• [TASK STATEMENT]: The entries are to be duplicated exactly, though any picture in them must be omitted.
** DATA FOR REVIEW follows **
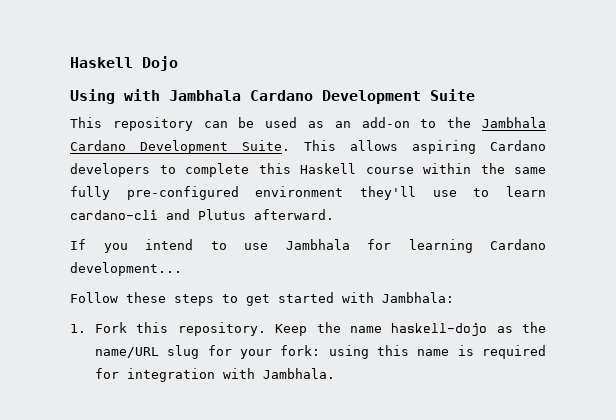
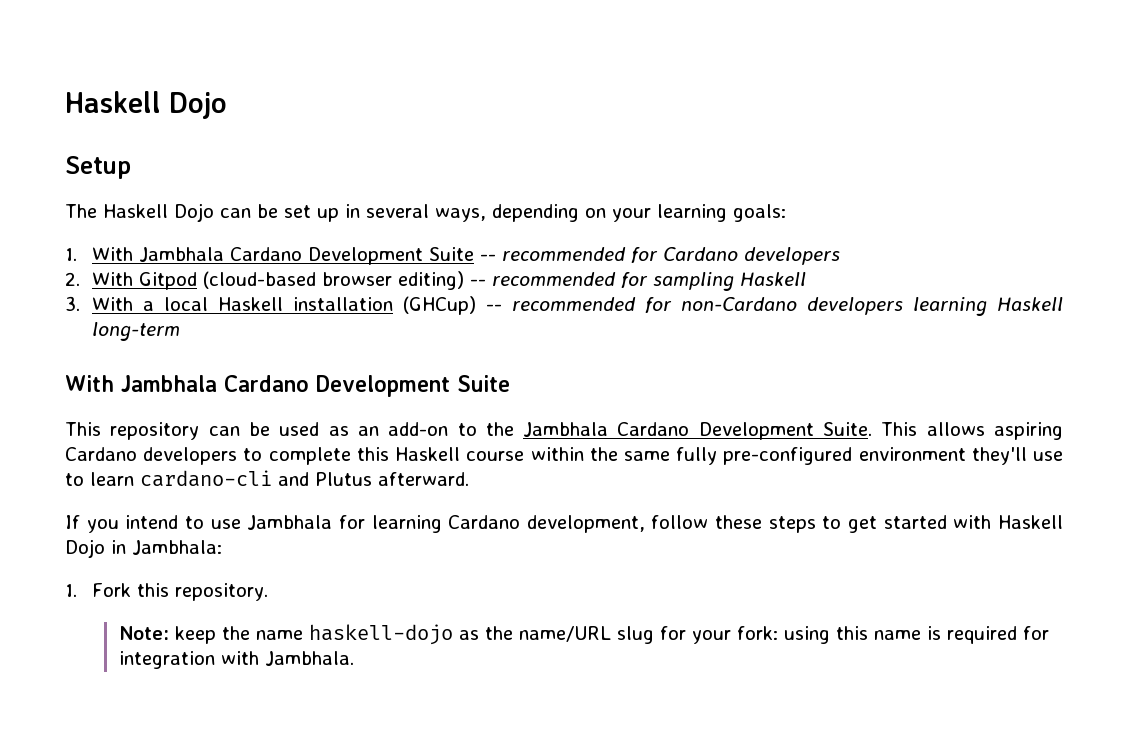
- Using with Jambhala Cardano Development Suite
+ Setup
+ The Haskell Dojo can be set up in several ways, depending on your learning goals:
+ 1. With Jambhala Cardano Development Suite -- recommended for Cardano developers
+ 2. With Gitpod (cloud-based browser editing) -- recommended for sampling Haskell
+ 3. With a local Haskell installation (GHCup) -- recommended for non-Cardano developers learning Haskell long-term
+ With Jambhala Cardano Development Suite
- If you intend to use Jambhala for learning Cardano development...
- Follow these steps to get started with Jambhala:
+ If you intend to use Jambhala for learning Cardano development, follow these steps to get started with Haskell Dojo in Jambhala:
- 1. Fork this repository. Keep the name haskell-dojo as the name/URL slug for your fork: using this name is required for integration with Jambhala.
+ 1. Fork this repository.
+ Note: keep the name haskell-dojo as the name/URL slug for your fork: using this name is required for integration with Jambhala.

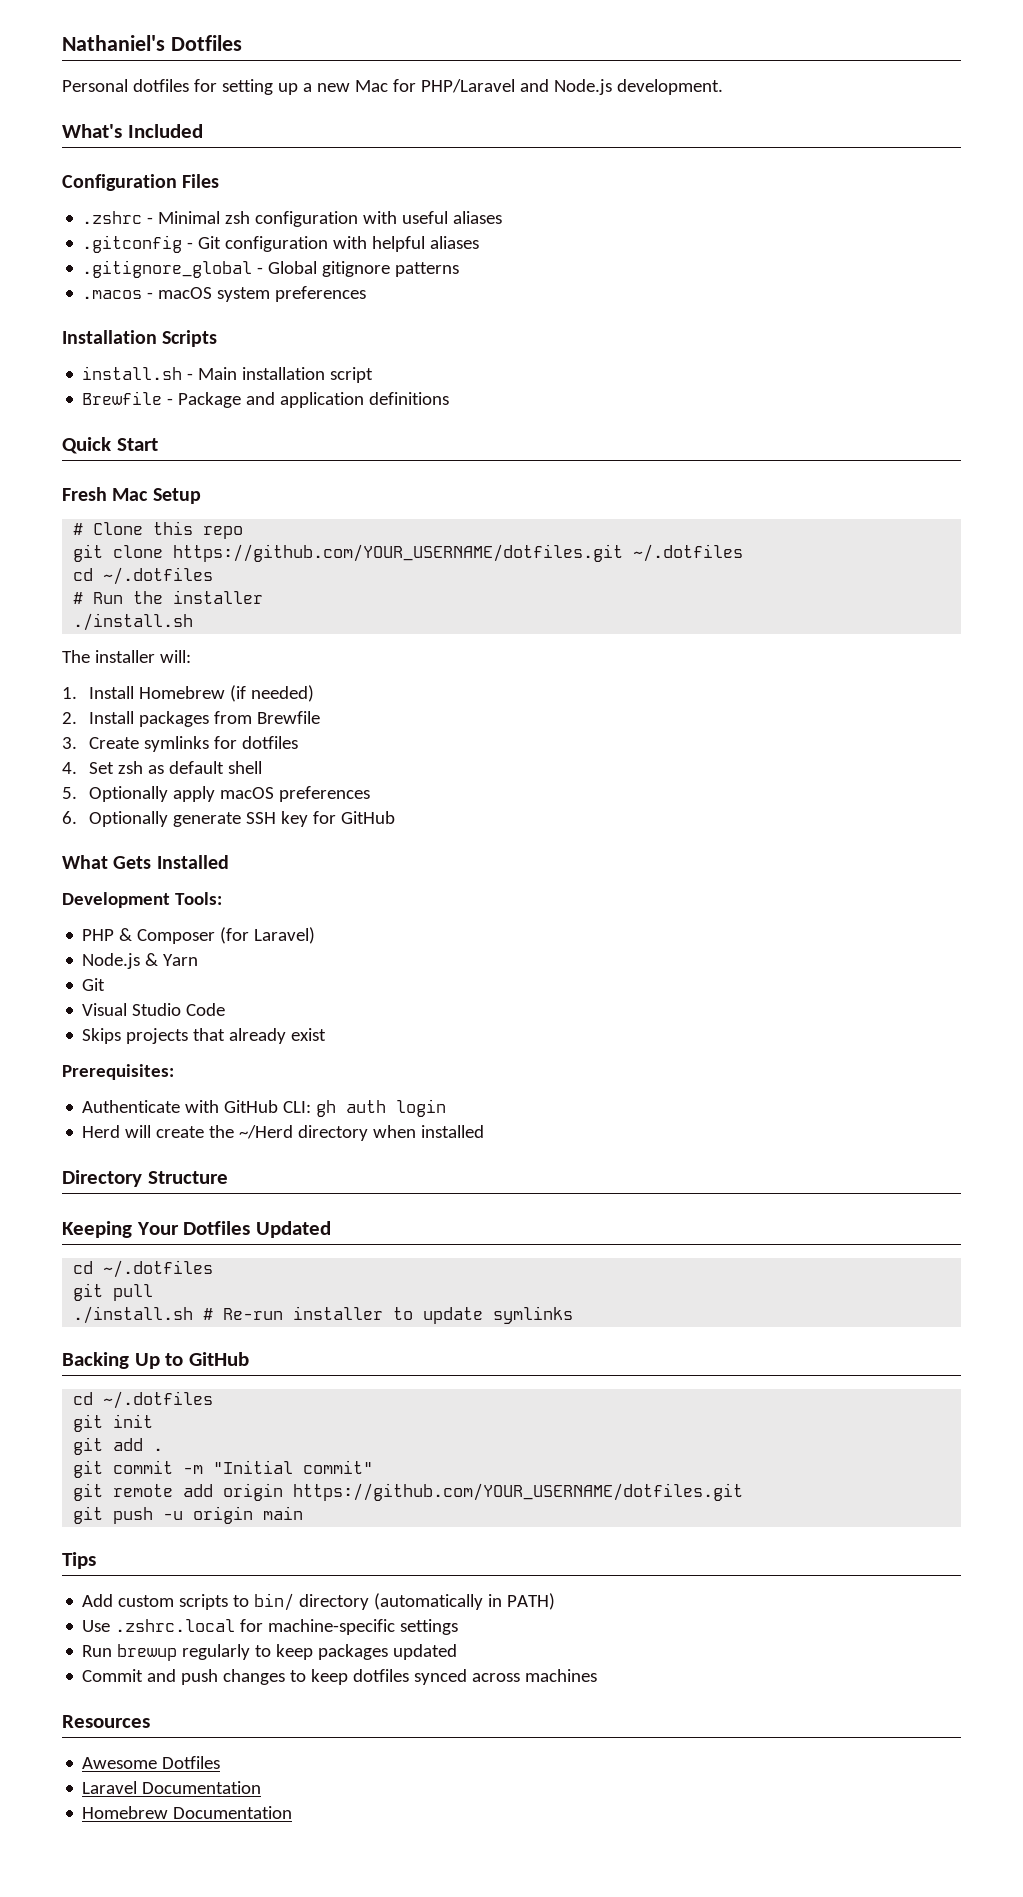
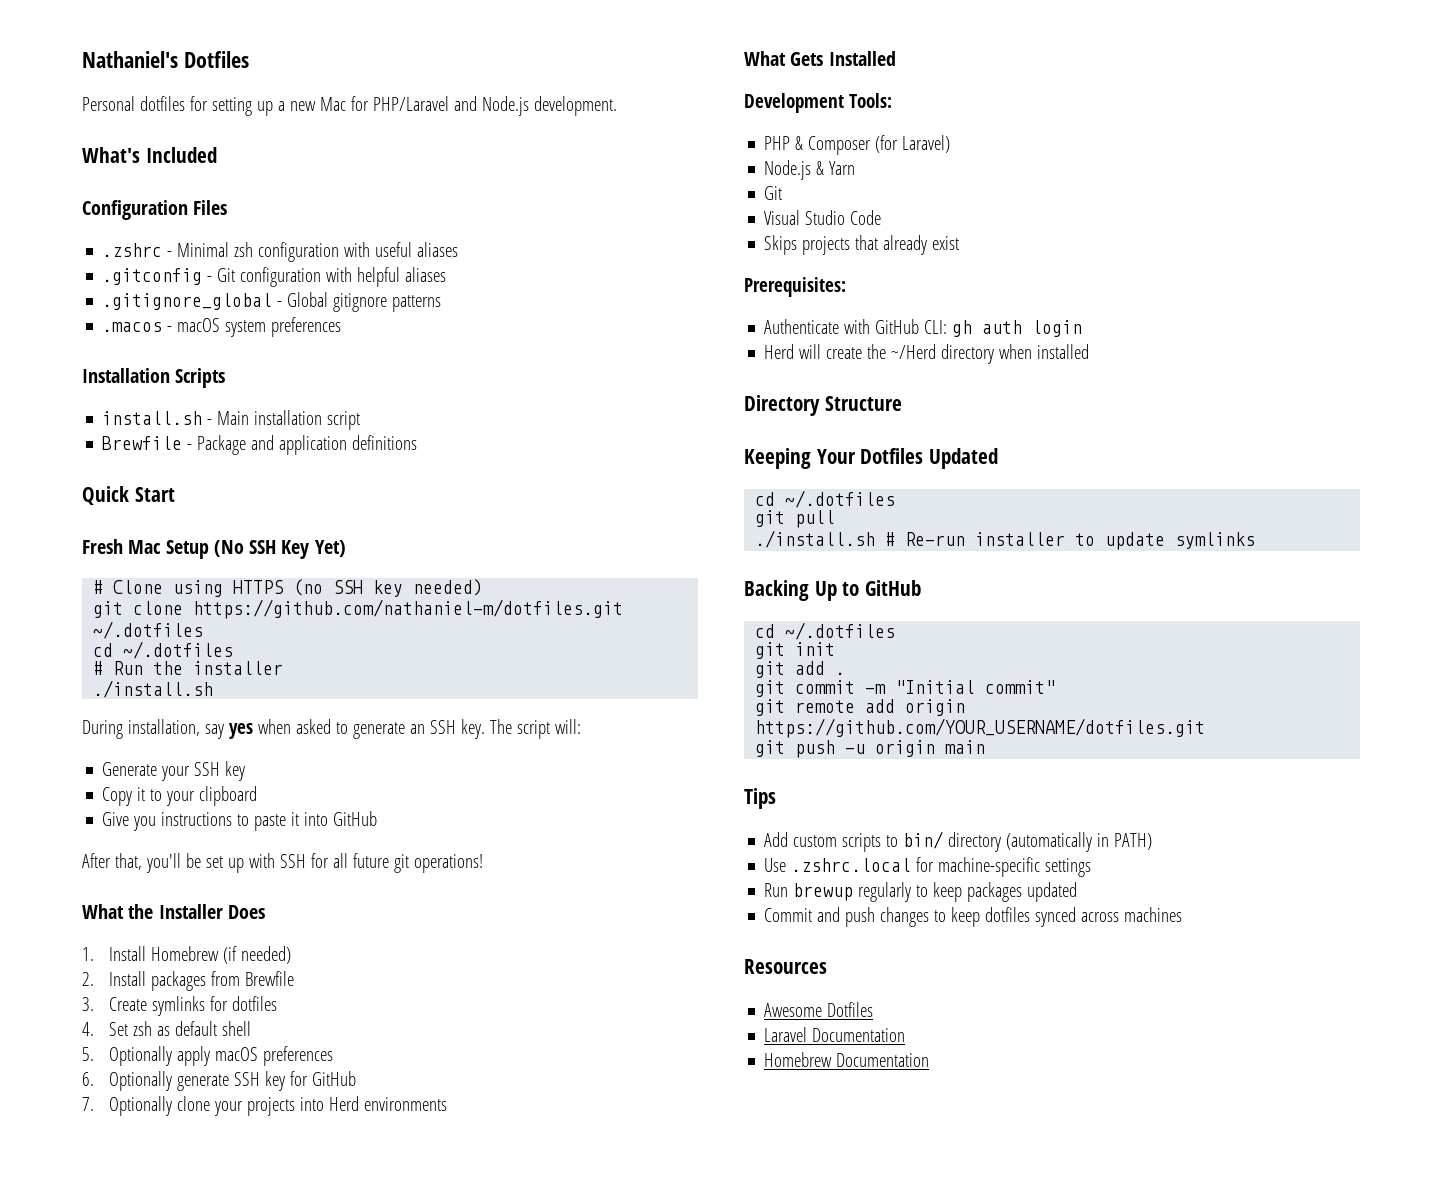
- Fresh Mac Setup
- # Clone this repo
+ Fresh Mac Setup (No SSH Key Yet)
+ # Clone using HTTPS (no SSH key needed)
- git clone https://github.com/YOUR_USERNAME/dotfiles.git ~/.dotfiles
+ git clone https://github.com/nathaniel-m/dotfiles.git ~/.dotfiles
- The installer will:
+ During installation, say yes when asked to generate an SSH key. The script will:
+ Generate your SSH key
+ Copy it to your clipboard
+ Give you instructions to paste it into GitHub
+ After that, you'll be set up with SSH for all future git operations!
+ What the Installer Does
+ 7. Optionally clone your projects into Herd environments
** End of DATA FOR REVIEW **
• [EXPECTED ANSWER]:
- Using with Jambhala Cardano Development Suite
+ Setup
+ The Haskell Dojo can be set up in several ways, depending on your learning goals:
+ 1. With Jambhala Cardano Development Suite -- recommended for Cardano developers
+ 2. With Gitpod (cloud-based browser editing) -- recommended for sampling Haskell
+ 3. With a local Haskell installation (GHCup) -- recommended for non-Cardano developers learning Haskell long-term
+ With Jambhala Cardano Development Suite
- If you intend to use Jambhala for learning Cardano development...
- Follow these steps to get started with Jambhala:
+ If you intend to use Jambhala for learning Cardano development, follow these steps to get started with Haskell Dojo in Jambhala:
- 1. Fork this repository. Keep the name haskell-dojo as the name/URL slug for your fork: using this name is required for integration with Jambhala.
+ 1. Fork this repository.
+ Note: keep the name haskell-dojo as the name/URL slug for your fork: using this name is required for integration with Jambhala.

- Fresh Mac Setup
- # Clone this repo
+ Fresh Mac Setup (No SSH Key Yet)
+ # Clone using HTTPS (no SSH key needed)
- git clone https://github.com/YOUR_USERNAME/dotfiles.git ~/.dotfiles
+ git clone https://github.com/nathaniel-m/dotfiles.git ~/.dotfiles
- The installer will:
+ During installation, say yes when asked to generate an SSH key. The script will:
+ Generate your SSH key
+ Copy it to your clipboard
+ Give you instructions to paste it into GitHub
+ After that, you'll be set up with SSH for all future git operations!
+ What the Installer Does
+ 7. Optionally clone your projects into Herd environments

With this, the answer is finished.